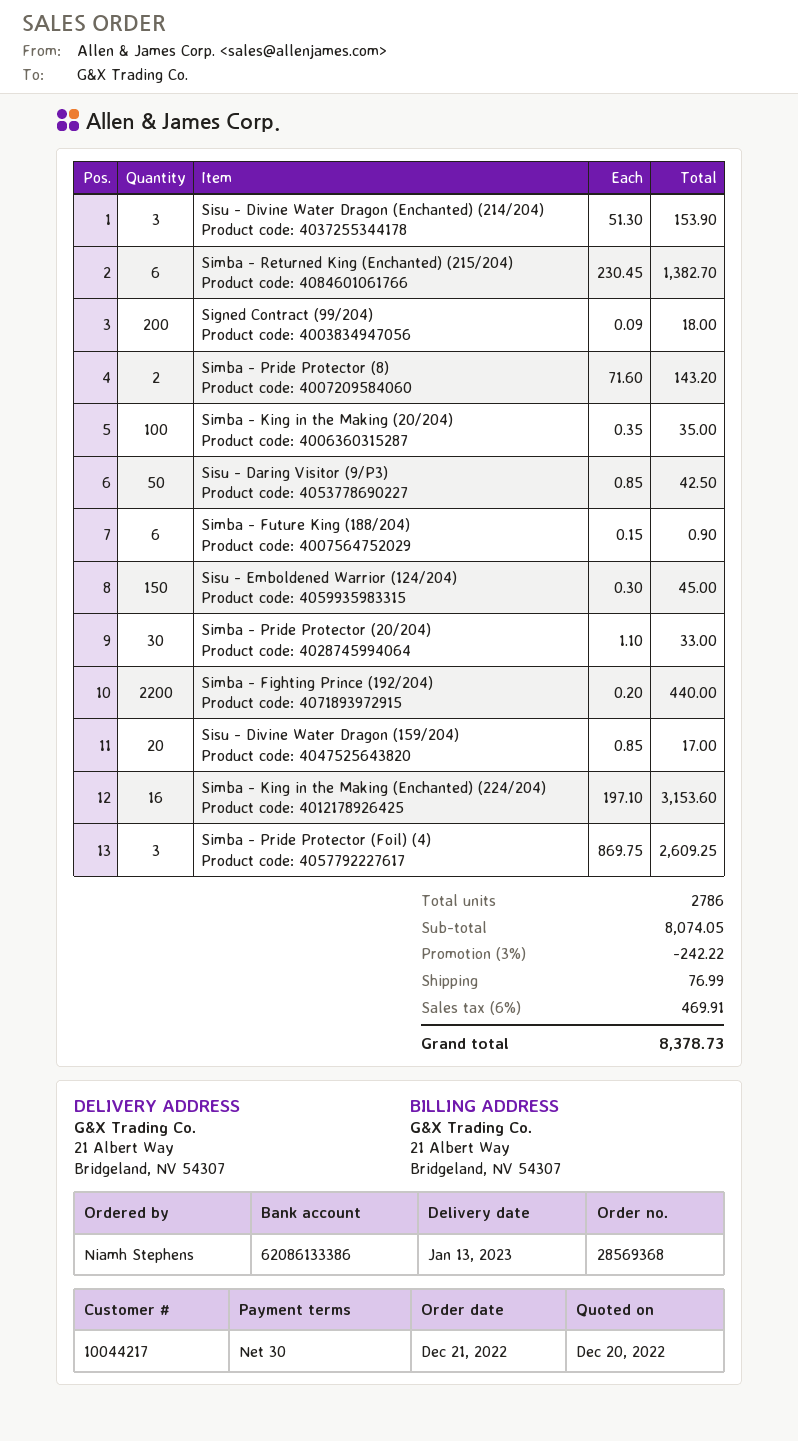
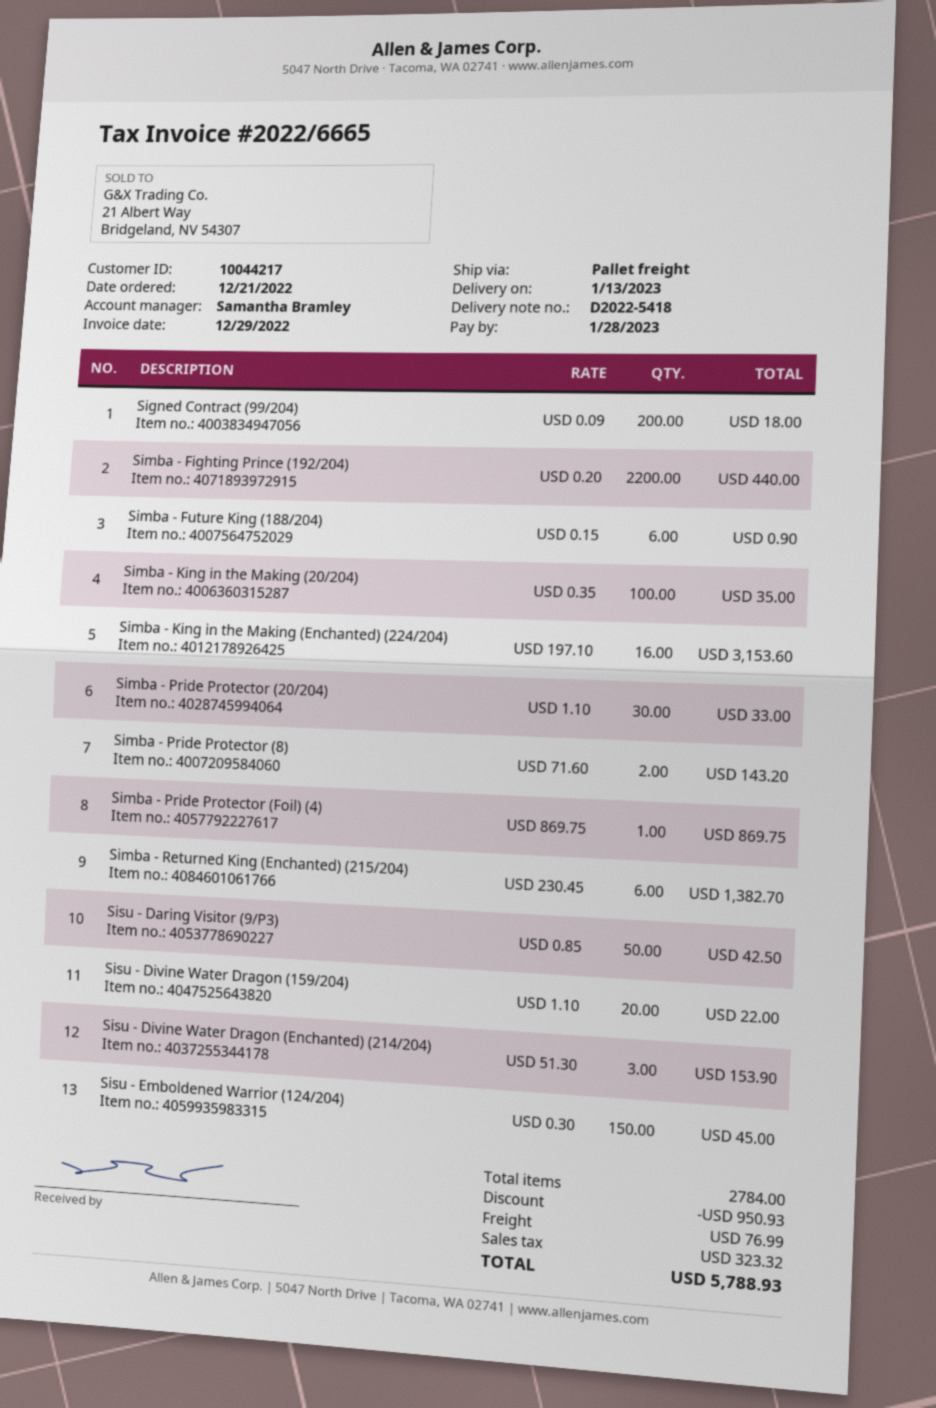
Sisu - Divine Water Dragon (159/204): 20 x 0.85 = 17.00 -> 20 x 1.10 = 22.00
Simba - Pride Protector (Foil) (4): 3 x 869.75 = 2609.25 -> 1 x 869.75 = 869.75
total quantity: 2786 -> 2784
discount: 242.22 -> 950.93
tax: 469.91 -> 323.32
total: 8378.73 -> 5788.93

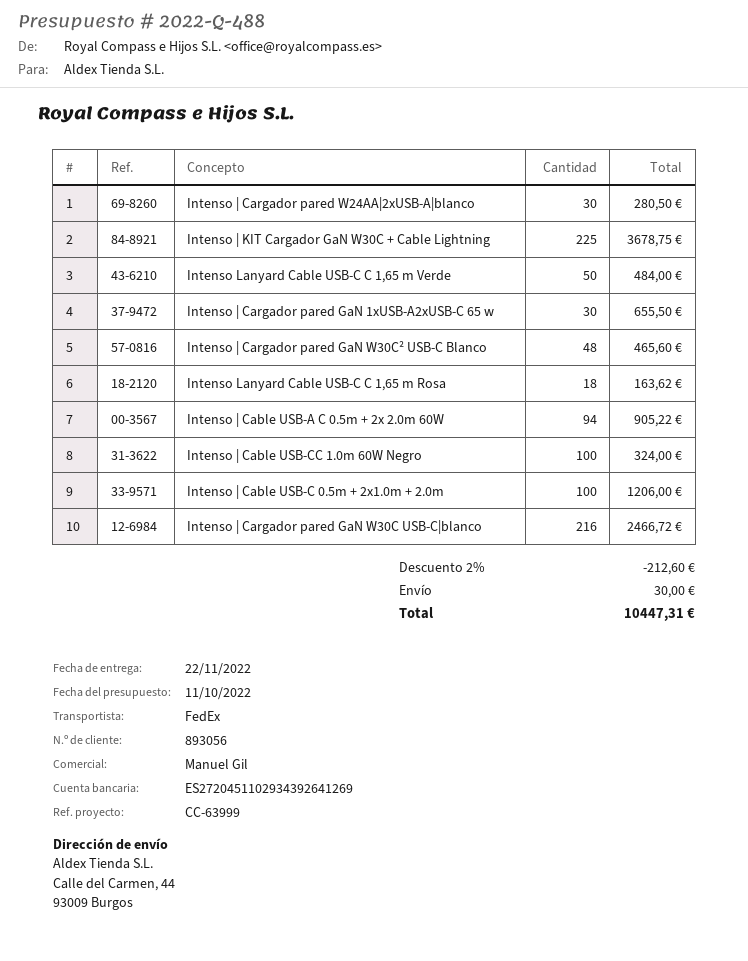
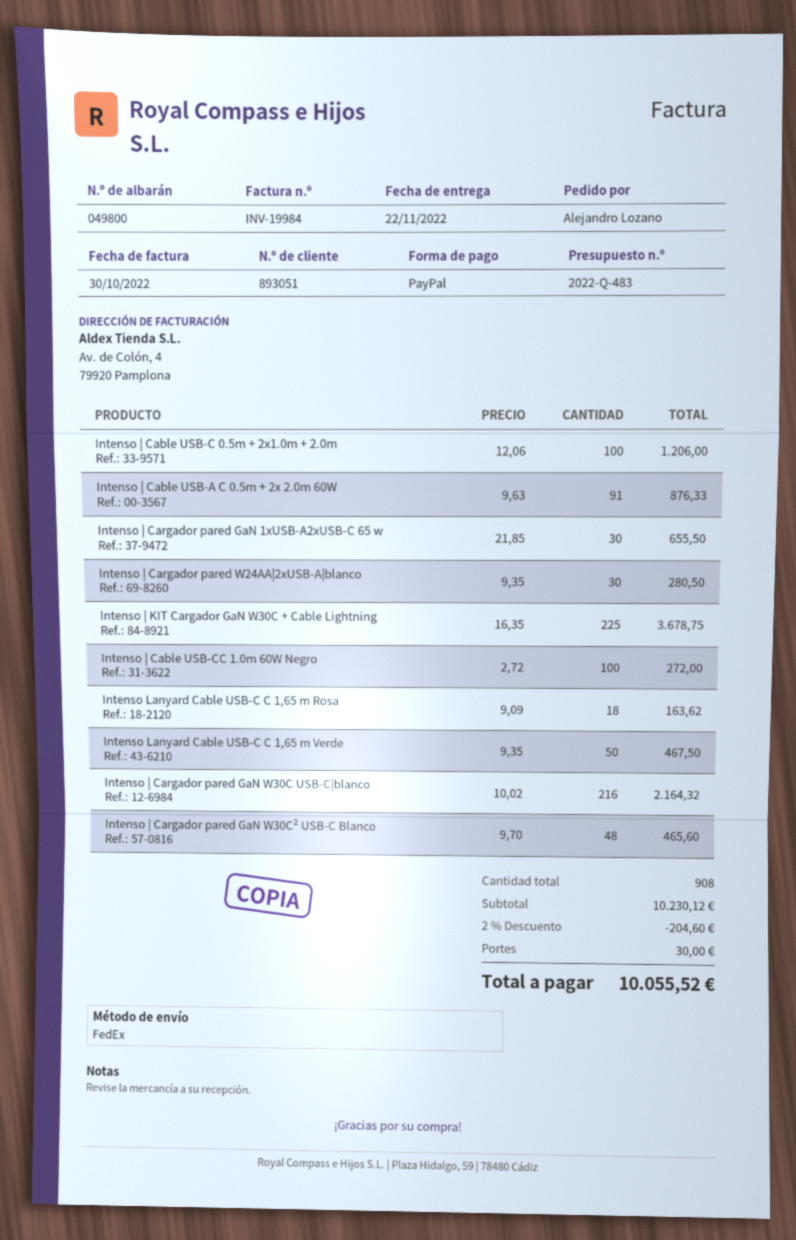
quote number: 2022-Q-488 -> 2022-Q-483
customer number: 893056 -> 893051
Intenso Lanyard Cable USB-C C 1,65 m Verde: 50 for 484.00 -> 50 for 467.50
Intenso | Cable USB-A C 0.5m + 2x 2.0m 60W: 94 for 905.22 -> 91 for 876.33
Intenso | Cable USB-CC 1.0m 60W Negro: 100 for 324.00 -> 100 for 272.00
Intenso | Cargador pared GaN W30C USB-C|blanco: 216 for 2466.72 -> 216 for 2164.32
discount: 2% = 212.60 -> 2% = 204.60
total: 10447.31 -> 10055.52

+ + +

→ **Your assignment**
Restate the full listing word for word, excluding images.

→ **Response to the task**
Sisu - Divine Water Dragon (159/204): 20 x 0.85 = 17.00 -> 20 x 1.10 = 22.00
Simba - Pride Protector (Foil) (4): 3 x 869.75 = 2609.25 -> 1 x 869.75 = 869.75
total quantity: 2786 -> 2784
discount: 242.22 -> 950.93
tax: 469.91 -> 323.32
total: 8378.73 -> 5788.93

quote number: 2022-Q-488 -> 2022-Q-483
customer number: 893056 -> 893051
Intenso Lanyard Cable USB-C C 1,65 m Verde: 50 for 484.00 -> 50 for 467.50
Intenso | Cable USB-A C 0.5m + 2x 2.0m 60W: 94 for 905.22 -> 91 for 876.33
Intenso | Cable USB-CC 1.0m 60W Negro: 100 for 324.00 -> 100 for 272.00
Intenso | Cargador pared GaN W30C USB-C|blanco: 216 for 2466.72 -> 216 for 2164.32
discount: 2% = 212.60 -> 2% = 204.60
total: 10447.31 -> 10055.52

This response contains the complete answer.